En tant que propriétaire d'un restaurant, j'aimerais économiser de l'argent en allumant le lave-vaisselle et en jetant tout l'équipement nécessaire pour garder les assiettes et les ustensiles propres ; les lave-vaisselle au chômage pourraient alors se tenir à l'extérieur du restaurant et louer des assiettes propres aux clients moyennant des frais distincts. Je pourrais alors toujours pratiquer les mêmes prix et augmenter mon bénéfice net, tandis que les lave-vaisselle gagneraient probablement plus que le salaire minimum qu'ils perçoivent actuellement. Malheureusement, il y a trop de concurrence et les clients vont simplement ailleurs pour des repas où les assiettes sont fournies gratuitement.
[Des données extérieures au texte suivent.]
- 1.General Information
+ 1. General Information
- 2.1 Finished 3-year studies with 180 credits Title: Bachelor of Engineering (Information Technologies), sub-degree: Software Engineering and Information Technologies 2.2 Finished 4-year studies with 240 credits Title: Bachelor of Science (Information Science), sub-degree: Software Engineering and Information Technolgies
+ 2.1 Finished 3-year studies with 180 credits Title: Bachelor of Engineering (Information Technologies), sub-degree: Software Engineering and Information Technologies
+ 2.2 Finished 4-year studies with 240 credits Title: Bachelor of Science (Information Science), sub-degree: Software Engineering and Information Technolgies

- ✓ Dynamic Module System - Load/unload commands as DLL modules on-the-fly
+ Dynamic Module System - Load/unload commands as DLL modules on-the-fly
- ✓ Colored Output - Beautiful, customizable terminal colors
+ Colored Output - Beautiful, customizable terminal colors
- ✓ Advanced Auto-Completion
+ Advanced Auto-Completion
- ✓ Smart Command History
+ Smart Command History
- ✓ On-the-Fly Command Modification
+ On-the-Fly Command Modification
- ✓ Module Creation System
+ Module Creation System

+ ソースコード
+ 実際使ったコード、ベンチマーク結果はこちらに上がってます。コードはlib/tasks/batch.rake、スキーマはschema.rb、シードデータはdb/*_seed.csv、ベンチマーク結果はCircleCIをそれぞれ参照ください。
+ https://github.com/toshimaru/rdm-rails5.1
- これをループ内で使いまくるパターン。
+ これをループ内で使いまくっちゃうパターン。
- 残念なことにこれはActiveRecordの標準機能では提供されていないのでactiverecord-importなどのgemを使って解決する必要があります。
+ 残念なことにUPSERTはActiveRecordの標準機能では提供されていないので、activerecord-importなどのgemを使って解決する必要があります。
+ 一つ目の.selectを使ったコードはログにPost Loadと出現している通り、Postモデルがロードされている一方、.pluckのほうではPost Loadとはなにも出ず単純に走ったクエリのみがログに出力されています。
Les agents artistiques ont de la chance dans la mesure où ils ont regroupé un si grand nombre d'agences en deux géants et deux entreprises de taille moyenne qu'il n'y a pas de véritable concurrence et qu'ils peuvent s'en tirer sans trop de retour de bâton, voire sans retour de bâton. Lorsque j’ai demandé au directeur de sa propre entreprise pourquoi les talents supportaient cet état de fait, il a répondu : « Je pense que les clients individuels éprouvent de la peur et manquent de choix. » C'est compréhensible : il s'agit d'une petite entreprise et pour un acteur, un scénariste ou un réalisateur, l'idée de tenir tête à l'ensemble du secteur des agences et de dire : "Hé, faites votre travail comme vous êtes censé le faire pour les honoraires qui ont été standard". pendant cent ans » semble impossible et potentiellement préjudiciable à la carrière d'une personne. Et le gouvernement a trop de pain sur la planche en matière de réglementation des banques et des compagnies pétrolières pour s’occuper des agences artistiques.
Mais voici la bonne nouvelle : lorsque les entreprises s'agglutinent au détriment du consommateur de leurs produits ou services, le résultat est généralement la formation de nouvelles petites entreprises déterminées à capter la clientèle insatisfaite liée aux entreprises qui ont avalé, digéré et excrété. certaines parties de leurs anciens concurrents. Cet environnement semble idéal pour des boutiques comme l'agence Ilene Feldman, qui représente des acteurs comme Ryan Gosling et Chris Hemsworth, et Verve, qui représente une longue liste d'écrivains prometteurs. Je prédis que davantage de petites agences démarreront dans un avenir proche et offriront un service plus nombreux et de meilleure qualité à leurs clients, ainsi qu'un bon niveau de vie pour les propriétaires de ces agences. Jusqu'à ce que, bien sûr, leur désir éventuel de continuer à accroître leurs marges bénéficiaires et leur influence les amène à s'unir pour former de plus grandes agences capables de vendre une partie de leurs activités à des sociétés de capital-investissement et de générer de gros paiements aux propriétaires de ces agences et un pire service à leurs clients. clients. Et lorsque cela se produira, ce sera encore une fois formidable pour les gestionnaires de talents.